__Exercise__. Entries below include pictures. Output exactly the lines from the one with "- 공인 IP 주소 부족, 외부망으로부터" down to the one with "penalized likelihood solution", both ends included, and leave the pictures out.

__Data shown__.

%%

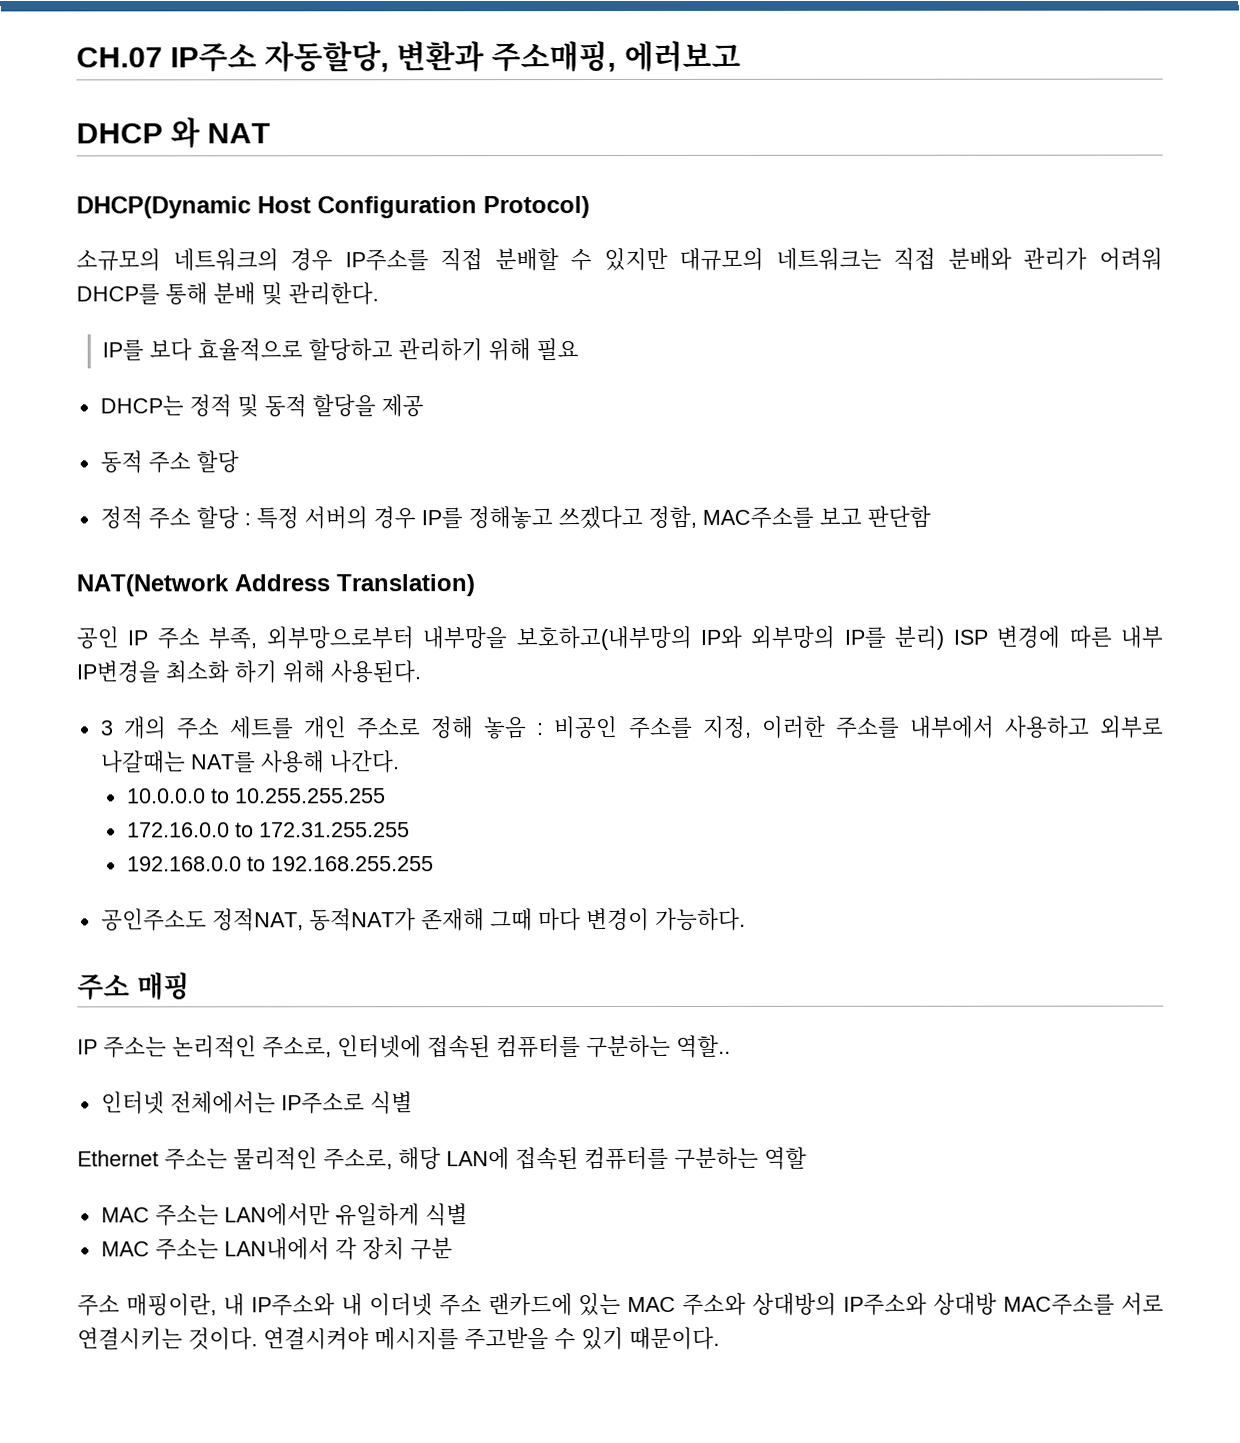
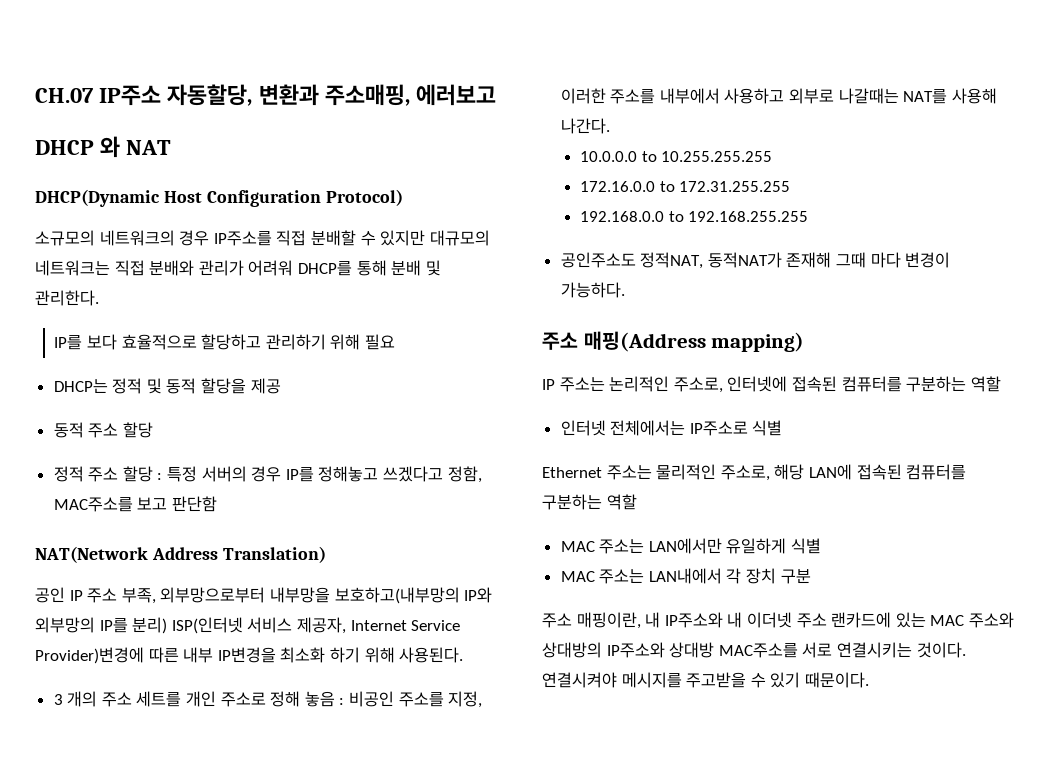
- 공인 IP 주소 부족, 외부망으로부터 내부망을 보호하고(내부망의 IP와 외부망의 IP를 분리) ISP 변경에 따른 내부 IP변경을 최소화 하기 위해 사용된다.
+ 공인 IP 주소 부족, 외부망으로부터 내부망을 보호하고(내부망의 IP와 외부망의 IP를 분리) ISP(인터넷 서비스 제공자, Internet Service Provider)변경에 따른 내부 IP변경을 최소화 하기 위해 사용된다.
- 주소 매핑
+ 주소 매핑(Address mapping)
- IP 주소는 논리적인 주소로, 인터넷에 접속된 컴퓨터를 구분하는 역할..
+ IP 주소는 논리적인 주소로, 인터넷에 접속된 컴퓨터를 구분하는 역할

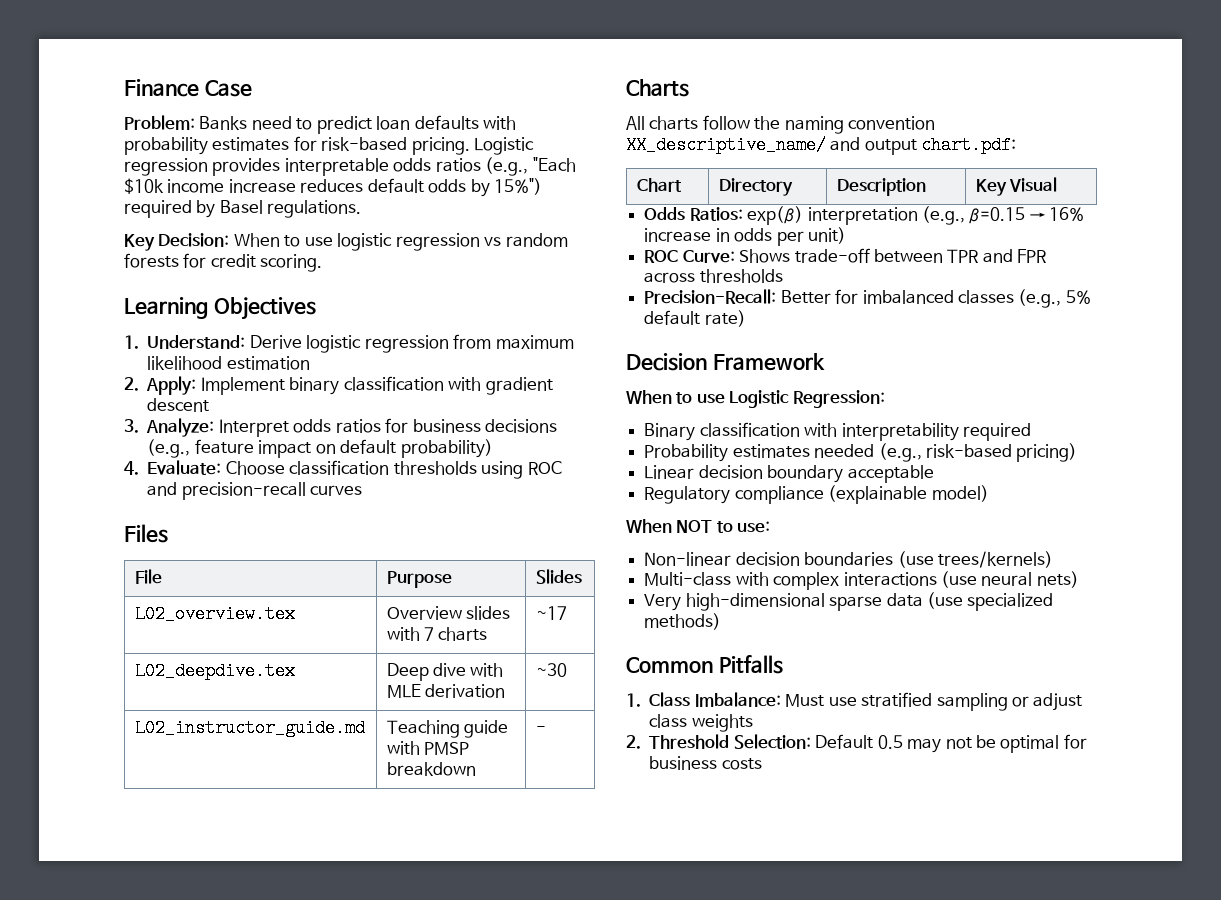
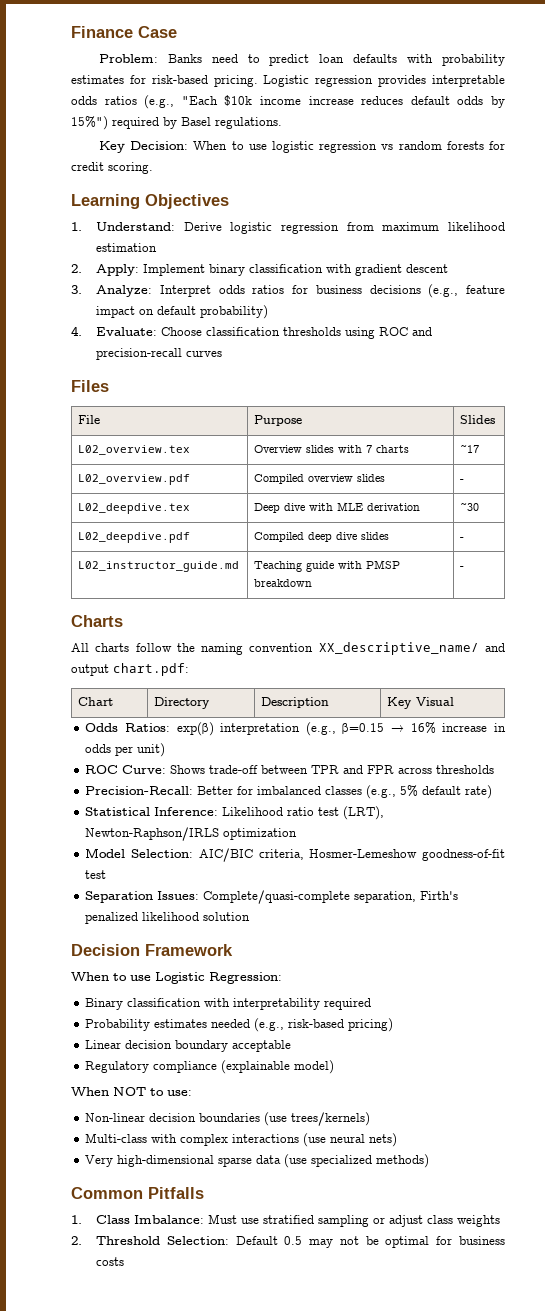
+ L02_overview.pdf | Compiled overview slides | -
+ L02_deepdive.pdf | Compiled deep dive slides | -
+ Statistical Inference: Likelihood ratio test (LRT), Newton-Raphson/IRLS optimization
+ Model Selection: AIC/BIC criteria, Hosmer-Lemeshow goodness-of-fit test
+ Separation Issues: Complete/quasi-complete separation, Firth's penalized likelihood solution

%%
%%

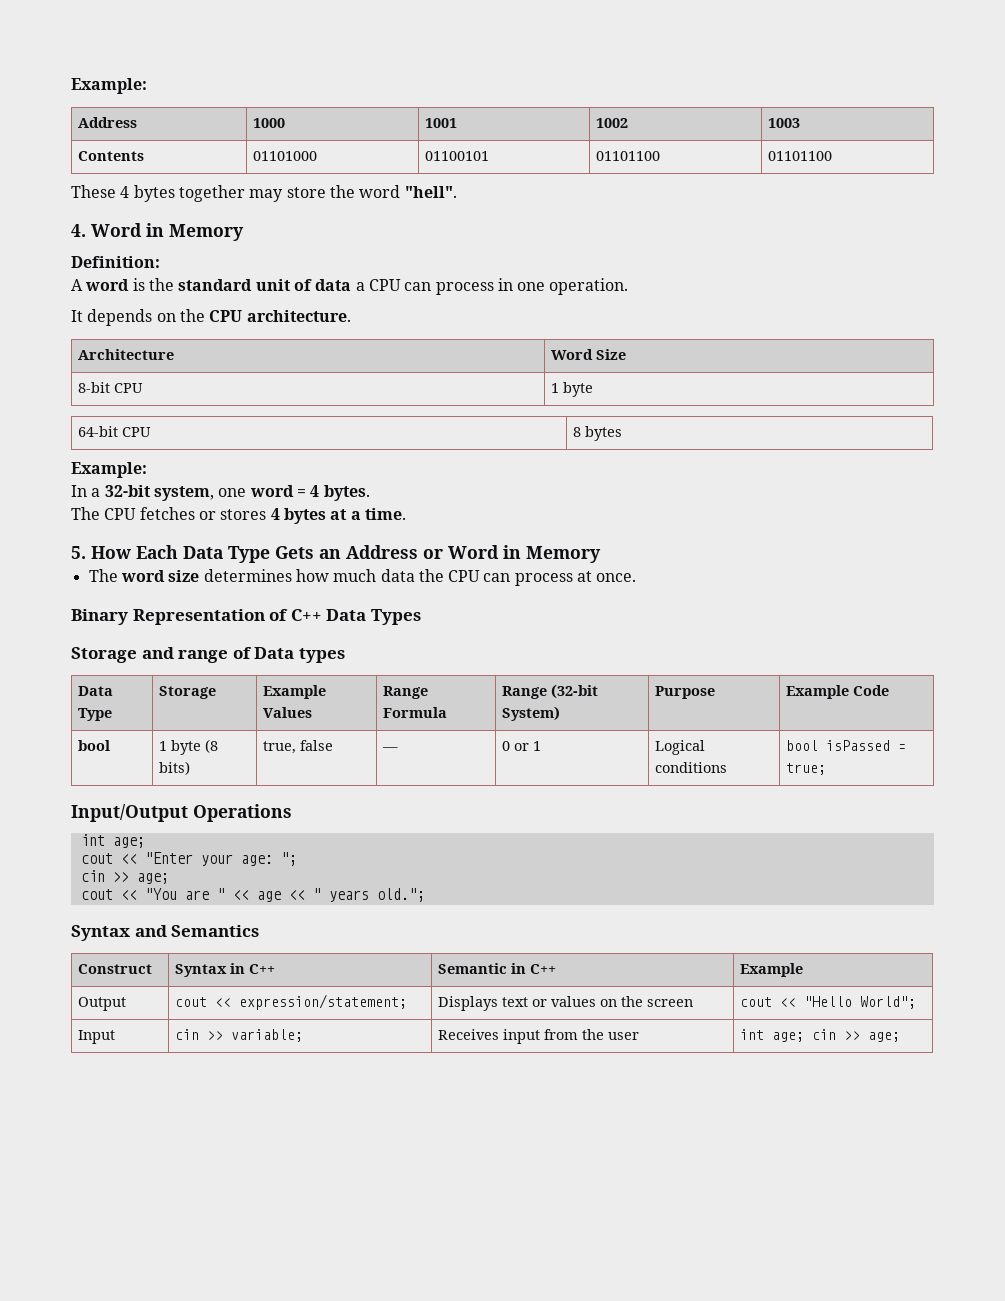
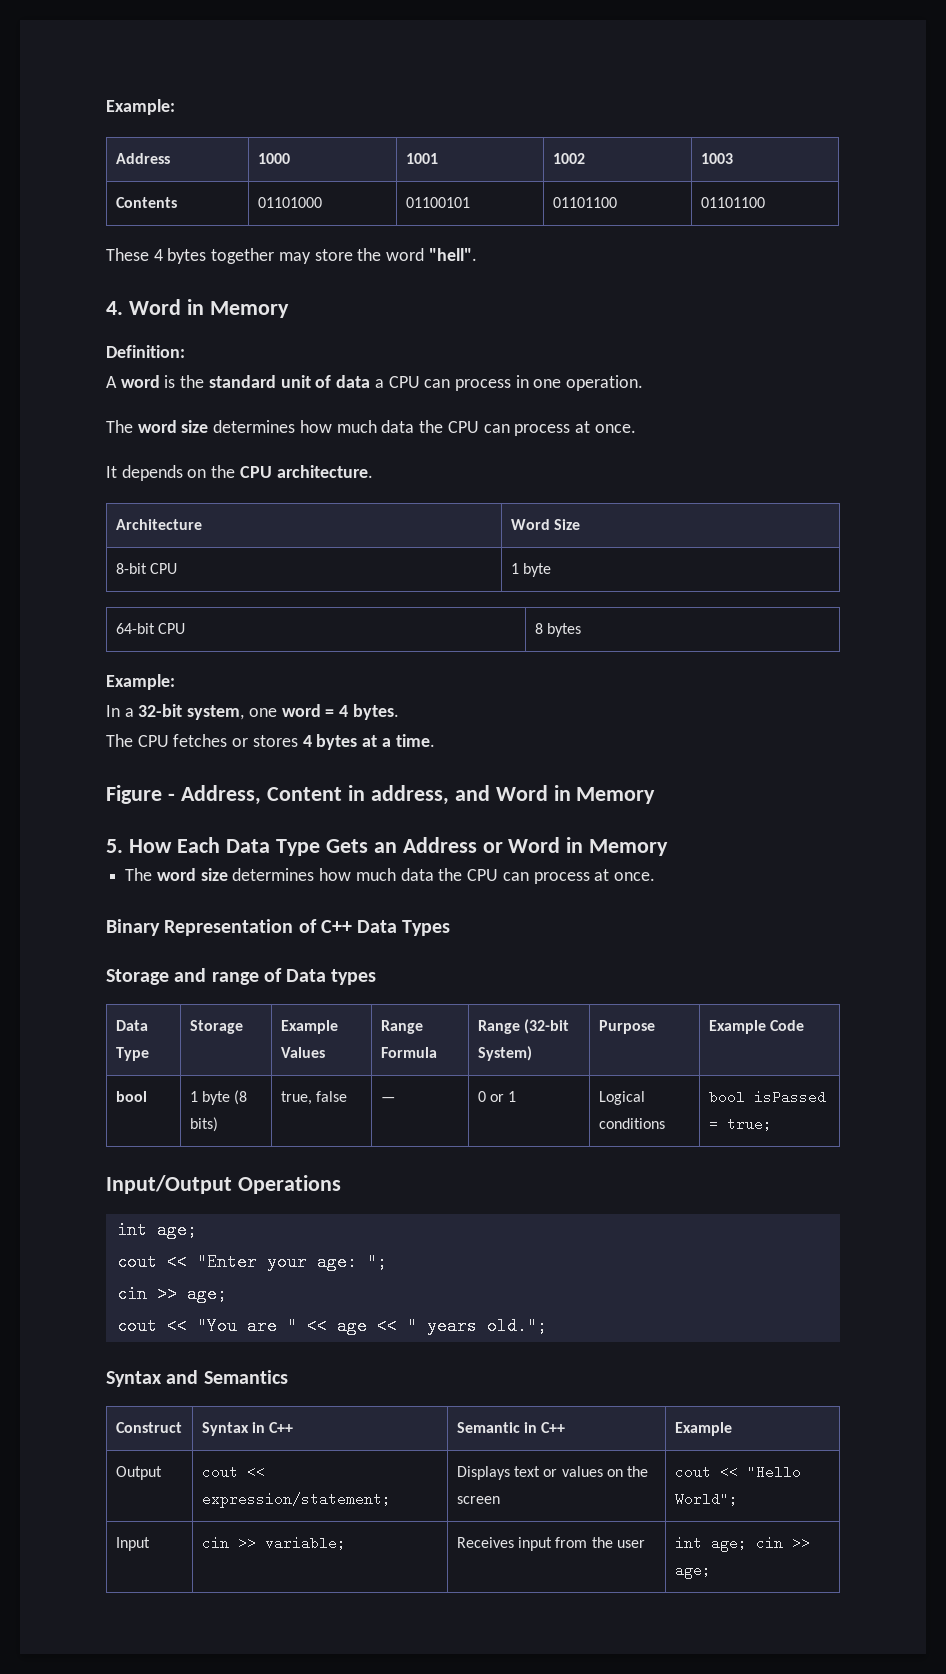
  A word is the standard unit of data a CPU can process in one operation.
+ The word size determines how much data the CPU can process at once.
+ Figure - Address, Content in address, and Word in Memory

%%
%%

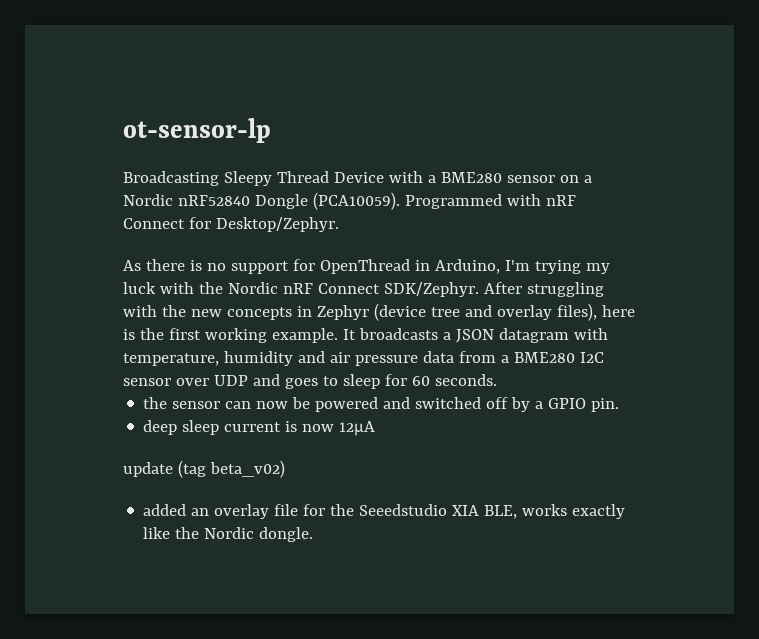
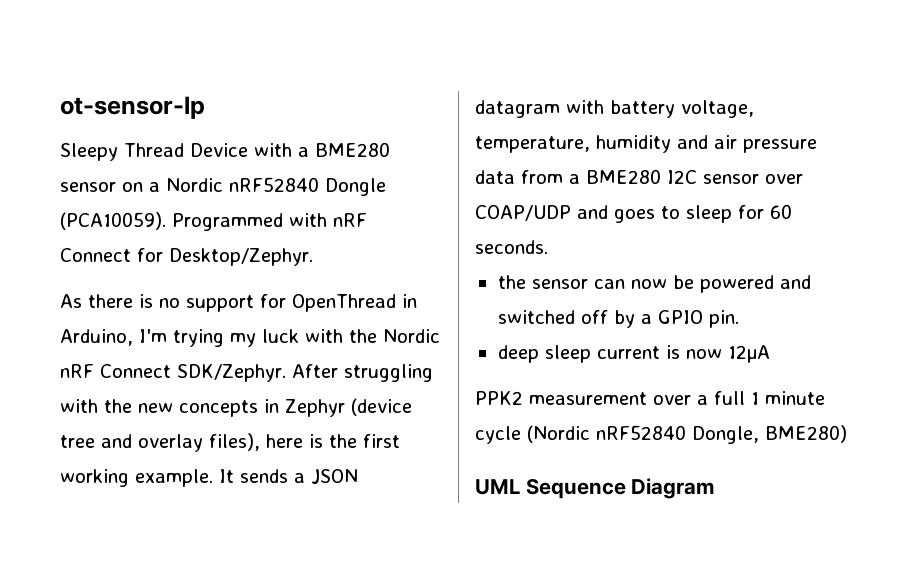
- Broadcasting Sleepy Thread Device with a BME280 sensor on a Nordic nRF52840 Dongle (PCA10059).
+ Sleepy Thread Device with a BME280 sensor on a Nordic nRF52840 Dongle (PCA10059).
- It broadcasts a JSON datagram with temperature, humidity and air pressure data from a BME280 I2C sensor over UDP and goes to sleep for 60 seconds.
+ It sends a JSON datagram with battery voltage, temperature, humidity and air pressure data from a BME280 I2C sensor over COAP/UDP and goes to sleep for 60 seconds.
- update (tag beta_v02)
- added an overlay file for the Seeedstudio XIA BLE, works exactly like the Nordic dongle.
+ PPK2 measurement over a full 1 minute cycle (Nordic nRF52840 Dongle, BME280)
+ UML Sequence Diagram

%%

__Task output__.
- 공인 IP 주소 부족, 외부망으로부터 내부망을 보호하고(내부망의 IP와 외부망의 IP를 분리) ISP 변경에 따른 내부 IP변경을 최소화 하기 위해 사용된다.
+ 공인 IP 주소 부족, 외부망으로부터 내부망을 보호하고(내부망의 IP와 외부망의 IP를 분리) ISP(인터넷 서비스 제공자, Internet Service Provider)변경에 따른 내부 IP변경을 최소화 하기 위해 사용된다.
- 주소 매핑
+ 주소 매핑(Address mapping)
- IP 주소는 논리적인 주소로, 인터넷에 접속된 컴퓨터를 구분하는 역할..
+ IP 주소는 논리적인 주소로, 인터넷에 접속된 컴퓨터를 구분하는 역할

+ L02_overview.pdf | Compiled overview slides | -
+ L02_deepdive.pdf | Compiled deep dive slides | -
+ Statistical Inference: Likelihood ratio test (LRT), Newton-Raphson/IRLS optimization
+ Model Selection: AIC/BIC criteria, Hosmer-Lemeshow goodness-of-fit test
+ Separation Issues: Complete/quasi-complete separation, Firth's penalized likelihood solution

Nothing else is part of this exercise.